In 1880, Civil War veteran Maj. Travis Butler finds his impending retirement postponed when the one-eyed, half-Apache marauder Black Patch (motto: “Know enemy first, then kill all”) erupts from Mexico into the New Mexico Territory with his gang of 100 cutthroats, hellbent on murdering every settler he comes across. Butler pursues Black Patch with a company of the Second Cavalry regiment, helped by his longtime assistant Sgt. Noah Stubborn, the valiant but distrustful Navajo tracker Snow Bear, and one Junior Horner, the epitome of drunken Western grunge (“Bath?...It ain’t even spring yet”) who, when sober, proves to be a brilliant scout and logistics manager—and a dead shot with his Sharp Rifle. Black Patch’s trail of butchered homesteaders leads to a pitched battle at Quarter Moon Pass, then back into Mexico to Black Patch’s lair and a confrontation with 3,000 Mexican soldiers, then up north again for more perils on the road to Oklahoma. RLK’s yarn is a gritty, energetic chase narrative in which success hinges on the careful management of supplies, horses, and water rations—Travis decrees that each man can drink just one canteen every three days—as well as clever strategizing over where the enemy is headed or likely to be lying in ambush. It’s set in a tense frontier society seething with suspicion between Anglos, Indigenous Americans, and Mexicans, even when they’re fighting on the same side.

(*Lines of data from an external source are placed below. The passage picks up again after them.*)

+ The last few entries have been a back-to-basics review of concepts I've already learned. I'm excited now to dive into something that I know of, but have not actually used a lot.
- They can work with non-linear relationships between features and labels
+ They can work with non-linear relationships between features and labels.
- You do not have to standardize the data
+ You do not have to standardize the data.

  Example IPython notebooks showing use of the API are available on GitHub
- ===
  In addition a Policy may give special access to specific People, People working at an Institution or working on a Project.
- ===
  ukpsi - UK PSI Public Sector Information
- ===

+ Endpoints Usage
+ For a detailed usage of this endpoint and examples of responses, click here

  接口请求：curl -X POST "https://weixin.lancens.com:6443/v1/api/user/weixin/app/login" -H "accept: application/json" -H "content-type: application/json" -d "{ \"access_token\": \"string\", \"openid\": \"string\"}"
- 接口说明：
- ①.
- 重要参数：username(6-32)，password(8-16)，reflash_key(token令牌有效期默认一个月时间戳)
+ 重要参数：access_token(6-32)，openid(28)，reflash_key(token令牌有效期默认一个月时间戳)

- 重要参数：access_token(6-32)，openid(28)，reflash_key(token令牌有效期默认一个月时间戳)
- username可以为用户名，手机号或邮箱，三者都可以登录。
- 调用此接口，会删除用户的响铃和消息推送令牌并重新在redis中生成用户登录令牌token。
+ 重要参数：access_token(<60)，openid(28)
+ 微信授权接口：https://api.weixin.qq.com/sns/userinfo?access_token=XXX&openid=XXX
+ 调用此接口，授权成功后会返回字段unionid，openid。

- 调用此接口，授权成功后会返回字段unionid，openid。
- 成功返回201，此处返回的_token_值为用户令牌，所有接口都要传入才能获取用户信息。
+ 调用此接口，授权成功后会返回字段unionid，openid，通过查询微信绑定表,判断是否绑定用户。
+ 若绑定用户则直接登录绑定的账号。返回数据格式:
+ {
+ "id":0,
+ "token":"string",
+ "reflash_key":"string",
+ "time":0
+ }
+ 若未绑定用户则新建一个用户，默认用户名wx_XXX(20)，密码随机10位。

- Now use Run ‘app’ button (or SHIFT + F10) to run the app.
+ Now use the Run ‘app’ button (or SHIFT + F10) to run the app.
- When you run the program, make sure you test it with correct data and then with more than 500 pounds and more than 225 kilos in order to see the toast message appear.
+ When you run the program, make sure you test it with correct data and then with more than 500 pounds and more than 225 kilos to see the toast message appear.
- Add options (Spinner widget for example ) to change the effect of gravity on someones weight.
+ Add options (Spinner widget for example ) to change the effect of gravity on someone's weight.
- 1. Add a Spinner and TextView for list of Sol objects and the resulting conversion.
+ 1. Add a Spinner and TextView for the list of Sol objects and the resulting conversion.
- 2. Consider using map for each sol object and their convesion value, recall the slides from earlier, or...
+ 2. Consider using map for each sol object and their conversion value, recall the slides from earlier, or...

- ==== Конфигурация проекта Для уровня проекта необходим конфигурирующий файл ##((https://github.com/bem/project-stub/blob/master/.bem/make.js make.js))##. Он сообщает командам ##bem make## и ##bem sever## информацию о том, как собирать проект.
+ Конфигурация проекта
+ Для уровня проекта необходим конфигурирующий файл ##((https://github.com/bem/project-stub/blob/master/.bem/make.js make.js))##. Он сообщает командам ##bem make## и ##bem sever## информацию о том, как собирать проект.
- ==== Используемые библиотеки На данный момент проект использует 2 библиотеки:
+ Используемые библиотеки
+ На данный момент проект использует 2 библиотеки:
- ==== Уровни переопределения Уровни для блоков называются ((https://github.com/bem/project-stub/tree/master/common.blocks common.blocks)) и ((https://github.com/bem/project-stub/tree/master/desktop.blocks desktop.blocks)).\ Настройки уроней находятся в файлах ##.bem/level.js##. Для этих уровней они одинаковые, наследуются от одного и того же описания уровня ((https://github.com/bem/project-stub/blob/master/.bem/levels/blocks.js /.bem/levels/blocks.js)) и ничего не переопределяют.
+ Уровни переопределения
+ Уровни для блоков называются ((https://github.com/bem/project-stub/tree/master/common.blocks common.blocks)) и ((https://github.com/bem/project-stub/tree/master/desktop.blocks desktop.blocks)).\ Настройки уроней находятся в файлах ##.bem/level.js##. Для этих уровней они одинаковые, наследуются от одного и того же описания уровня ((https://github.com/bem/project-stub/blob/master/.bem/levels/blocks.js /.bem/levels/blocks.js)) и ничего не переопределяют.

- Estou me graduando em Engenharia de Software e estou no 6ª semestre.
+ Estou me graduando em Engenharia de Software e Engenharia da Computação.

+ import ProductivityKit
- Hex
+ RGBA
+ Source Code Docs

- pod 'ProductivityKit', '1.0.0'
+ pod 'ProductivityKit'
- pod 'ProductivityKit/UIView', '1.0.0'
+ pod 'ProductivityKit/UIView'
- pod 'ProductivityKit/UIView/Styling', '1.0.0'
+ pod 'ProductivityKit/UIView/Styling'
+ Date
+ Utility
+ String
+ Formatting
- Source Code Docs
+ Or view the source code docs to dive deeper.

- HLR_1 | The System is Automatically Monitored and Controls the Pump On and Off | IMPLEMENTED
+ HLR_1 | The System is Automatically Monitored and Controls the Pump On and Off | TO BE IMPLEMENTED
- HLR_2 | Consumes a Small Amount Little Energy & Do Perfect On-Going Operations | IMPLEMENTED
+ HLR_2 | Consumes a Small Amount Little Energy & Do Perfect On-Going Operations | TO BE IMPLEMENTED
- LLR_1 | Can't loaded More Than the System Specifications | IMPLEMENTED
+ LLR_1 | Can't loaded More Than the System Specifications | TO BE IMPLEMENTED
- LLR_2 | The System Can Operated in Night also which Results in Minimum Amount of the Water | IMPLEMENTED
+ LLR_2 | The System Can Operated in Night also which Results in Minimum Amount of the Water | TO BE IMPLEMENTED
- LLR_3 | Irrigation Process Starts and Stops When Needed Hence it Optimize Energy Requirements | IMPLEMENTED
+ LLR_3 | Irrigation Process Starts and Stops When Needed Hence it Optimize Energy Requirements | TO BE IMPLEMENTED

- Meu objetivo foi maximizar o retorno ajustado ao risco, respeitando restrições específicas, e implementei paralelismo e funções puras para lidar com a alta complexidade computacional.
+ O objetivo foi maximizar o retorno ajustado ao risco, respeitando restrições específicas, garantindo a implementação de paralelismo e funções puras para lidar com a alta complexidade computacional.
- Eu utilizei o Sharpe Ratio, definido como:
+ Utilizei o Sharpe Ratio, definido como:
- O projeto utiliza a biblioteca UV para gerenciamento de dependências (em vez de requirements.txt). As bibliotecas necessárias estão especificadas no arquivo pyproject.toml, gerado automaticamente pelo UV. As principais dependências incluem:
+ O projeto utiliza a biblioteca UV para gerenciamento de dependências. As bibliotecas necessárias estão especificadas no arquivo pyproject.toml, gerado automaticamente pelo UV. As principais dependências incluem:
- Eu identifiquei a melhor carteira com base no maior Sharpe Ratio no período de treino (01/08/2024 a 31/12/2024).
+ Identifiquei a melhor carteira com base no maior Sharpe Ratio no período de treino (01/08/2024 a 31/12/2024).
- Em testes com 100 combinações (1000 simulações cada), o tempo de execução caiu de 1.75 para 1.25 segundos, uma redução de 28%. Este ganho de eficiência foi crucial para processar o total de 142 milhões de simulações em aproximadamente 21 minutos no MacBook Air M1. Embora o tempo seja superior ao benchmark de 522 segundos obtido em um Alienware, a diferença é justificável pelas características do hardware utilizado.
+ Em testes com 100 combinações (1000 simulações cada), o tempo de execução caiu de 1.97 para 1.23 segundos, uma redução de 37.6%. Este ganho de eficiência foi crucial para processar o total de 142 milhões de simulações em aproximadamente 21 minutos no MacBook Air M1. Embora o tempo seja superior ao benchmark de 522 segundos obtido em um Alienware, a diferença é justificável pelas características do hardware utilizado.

RLK’s prose is vigorous and punchy, whether depicting combat scenes (“Those dead or dying were consumed by the flames; bullets from their belts began exploding causing even more chaos”) or Horner’s hard-bitten lyricism (“lately my mind’s been playing tricks with me, be sitting around thinking about the old days and after a while wonder if it really happened or was it just a dream”). The result is a vivid, bracing read.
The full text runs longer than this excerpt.